By this we know that we love the children of God, when we love God and keep His commandments. For this is the love of God, that we keep His commandments. And His commandments are not burdensome. For whatever is born of God overcomes the world. And this is the victory that has overcome the world—our faith.

1 John 5:2-4 (NKJV)

Let this mind be in you which was also in Christ Jesus, who, being in the form of God, did not consider it robbery to be equal with God, but made Himself of no reputation, taking the form of a bondservant, and coming in the likeness of men. And being found in appearance as a man, He humbled Himself and became obedient to the point of death, even the death of the cross. – Philippians 2:5 (NKJV)

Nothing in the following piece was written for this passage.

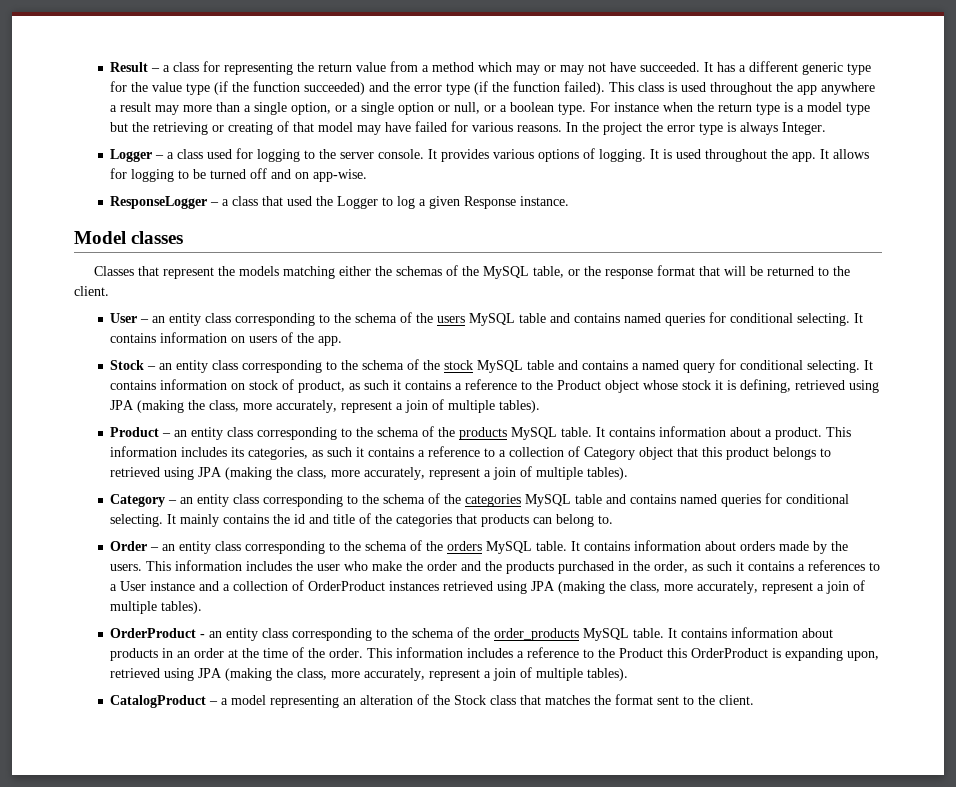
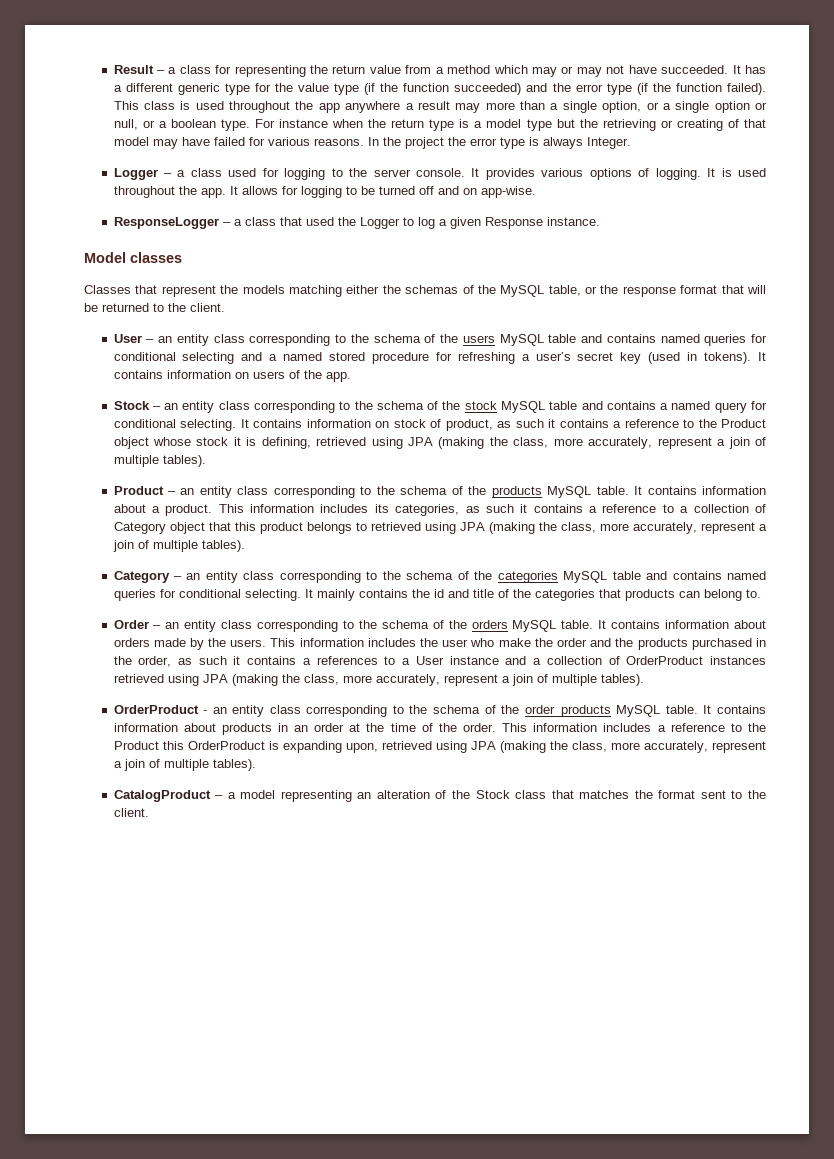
- User – an entity class corresponding to the schema of the users MySQL table and contains named queries for conditional selecting.
+ User – an entity class corresponding to the schema of the users MySQL table and contains named queries for conditional selecting and a named stored procedure for refreshing a user’s secret key (used in tokens).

We need to reflect Christ’s sacrificial living.  Paul stated that we should have the mind of Christ.  Peter said that we should suffer just as Christ suffered.  James, the brother of the Lord, said that we should embrace being tested and tried.  We are to live in a manner that satisfies God.  We are to please God.

Our daily lives are to please God.  Let not Christ’s suffering and sacrifice appear to be in vain.  Do not disregard the cost of salvation.  God did not hold back.  He offered His best.  We, too, are called to offer our best.  God offered His best in Jesus Christ.  God expects us to offer our best by following the example of Jesus Christ.

Live to please God.  Live a repentant and revived life.  Live a renewed life as a new creation in Christ Jesus.

But without faith it is impossible to please him: for he that cometh to God must believe that he is, and that he is a rewarder of them that diligently seek him. – Hebrews 11:6 (KJV)

The LORD taketh pleasure in them that fear him, in those that hope in his mercy. – Psalm 147:11 (KJV)

“It is the quality of our work which will please God and not the quantity.”